Models for the DsRed maturation pathways. Mutational engineering shed light on the E5 DsRed mutant regarding its fluorescence that change over time (Terskikh 2000). During the maturation kinetics, a green fluorescence appears early and declines as red fluorescence appears as shown in the Conventional model (Terskikh ; top). However, even after a prolonged period of maturation, the chromophore sample was composed of equally distributed green and red fluorescence (Garcia-Parajo et al. , Gross et al. 2000), suggesting a coexistence of both chromophore, which makes null and void the Conventional model. The Irreversible deprotonation model inserts an intermediate blue species within the maturation path (Verkhusha et al. ; middle). It gives by competition either the green chromophore by deprotonation of the phenolic group or the red chromophore by oxidation, explaining the final coexistence of both.

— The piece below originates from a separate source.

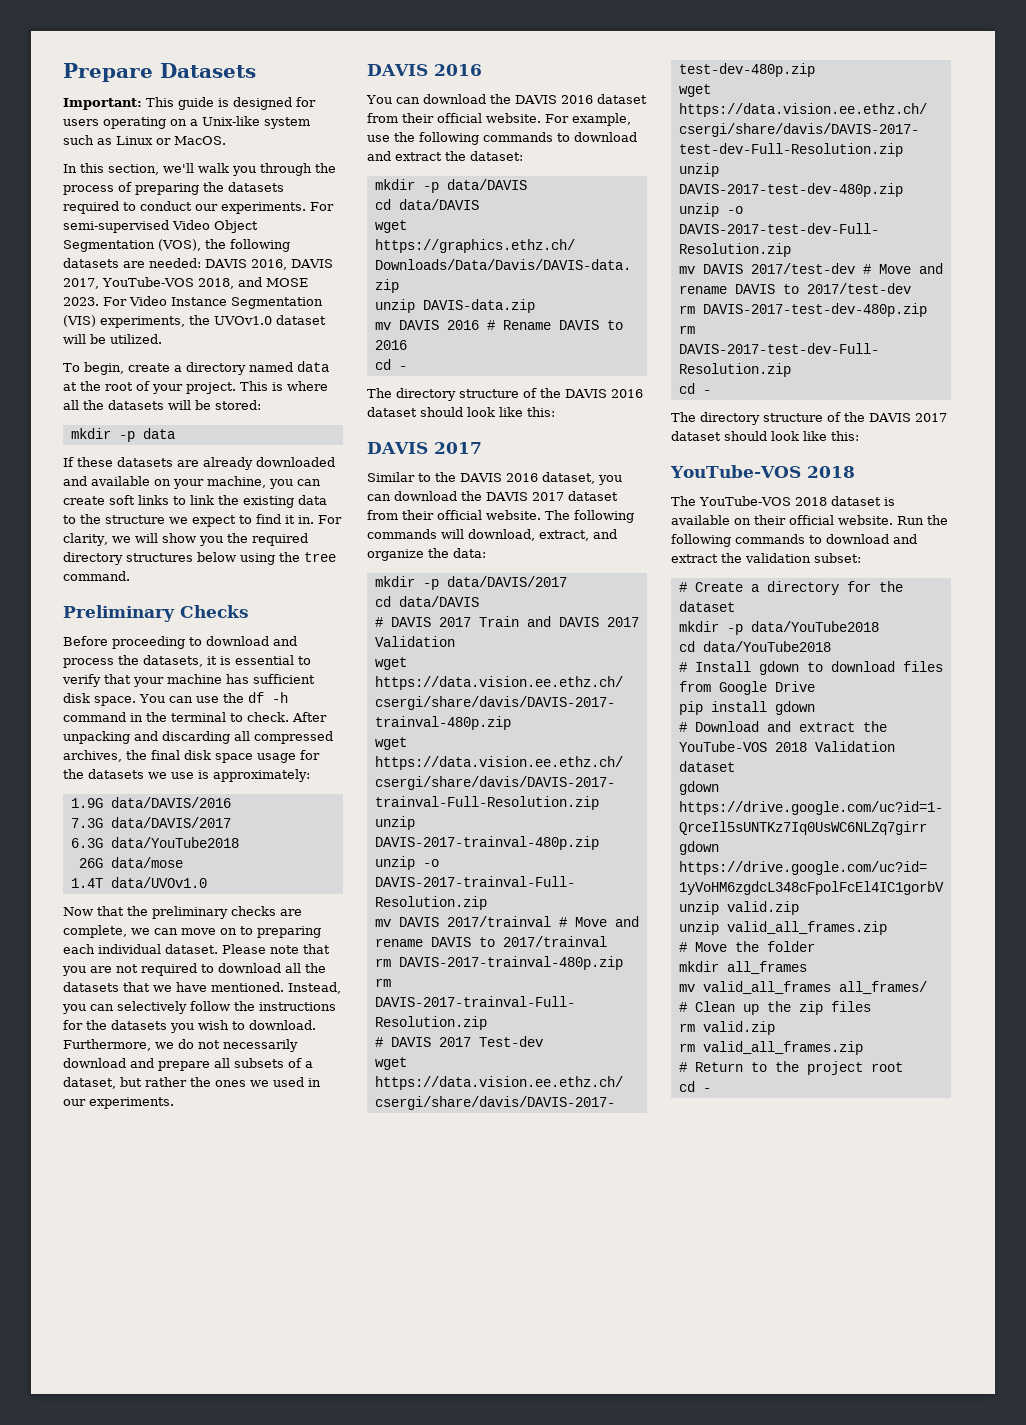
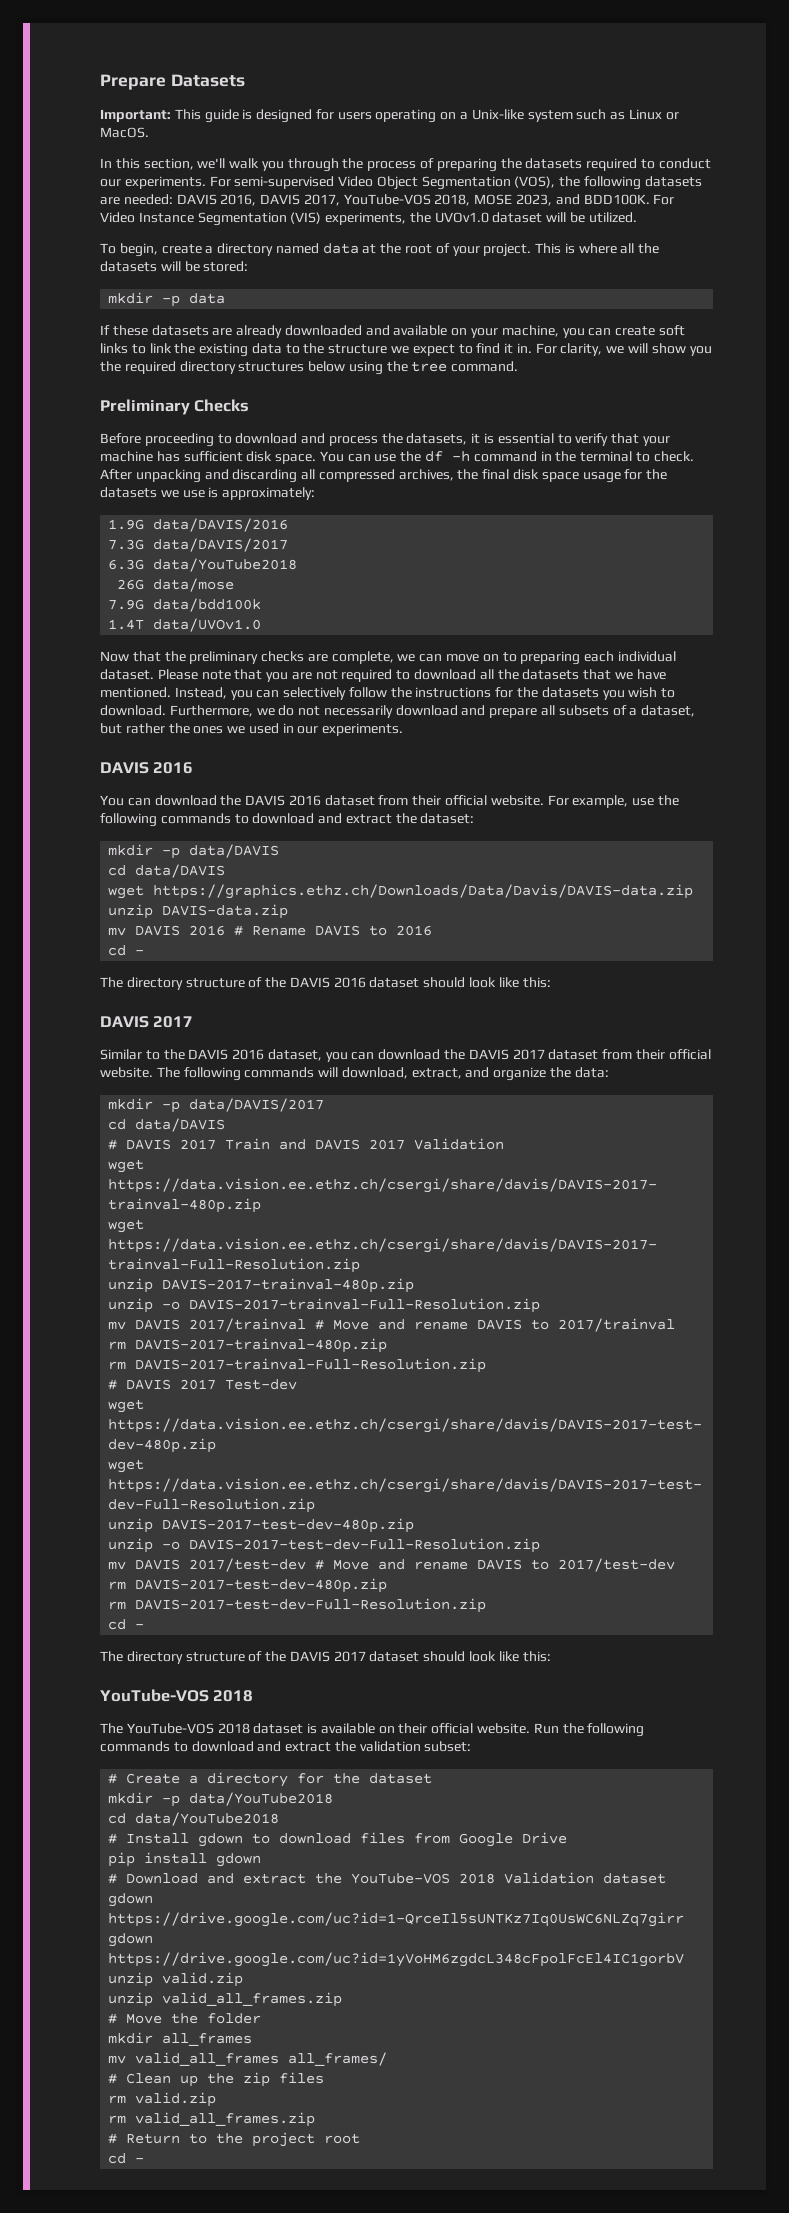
- For semi-supervised Video Object Segmentation (VOS), the following datasets are needed: DAVIS 2016, DAVIS 2017, YouTube-VOS 2018, and MOSE 2023.
+ For semi-supervised Video Object Segmentation (VOS), the following datasets are needed: DAVIS 2016, DAVIS 2017, YouTube-VOS 2018, MOSE 2023, and BDD100K.
+ 7.9G data/bdd100k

Of note, within the irreversible deprotonation model, intratetramer fluorescence resonance energy transfer (FRET) occurred from green to red fluorescent proteins, decreasing green fluorescence while increasing red fluorescence (Strack et al. 2010). Strack et al. (2010) proposed a novel branched pathway model (bottom). In this model, a branch point intermediate is the place of two competing reactions. Dehydration opens the way to the green branch, while final oxidation creates a blue species, which itself may give rise to a red and non-absorbing species.

Figure 8.

Principles of the peptidoglycan biosynthesis highlighting methods to monitor growth rate and dividing behavior. The nascent and total bacterial peptidoglycan regions can be labeled using antibiotics, lectins, and amino acids derivatives. (A) Peptidoglycan synthesis dyes during short pulse labeled the nascent peptidoglycan sites while long pulse uniformly labeled growing bacteria. Of note, non-growing bacterial subset remains unlabeled. (B) Bacteria uniformly labeled with either nascent peptidoglycan dyes during long pulse or total peptidoglycan dyes will incorporated unlabeled new materials during the chase period. Time-lapse microscopy monitoring allows measuring the bacterial and the subcellular growth rate based on unlabeled region extension. A non-growing bacterial subset should remain uniformly labeled at the chase time. (C) Short sequential pulse-chase using different fluorophores label the nascent peptidoglycan sites sequentially. End-point analysis creates a growing map over-time. (D) Continuous pulse enable real-time measurement of the nascent peptidoglycan sites kinetics of growing bacteria using time-lapse microscopy. Growing labeled bacteria via the recycling pathway highlight dividing step due to fluorescence intensity drop at the septum. (C) and (D) Short sequential pulse-chase and continuous pulse should, therefore, discriminate the non-growing unlabeled subset and highlighted the growth rate.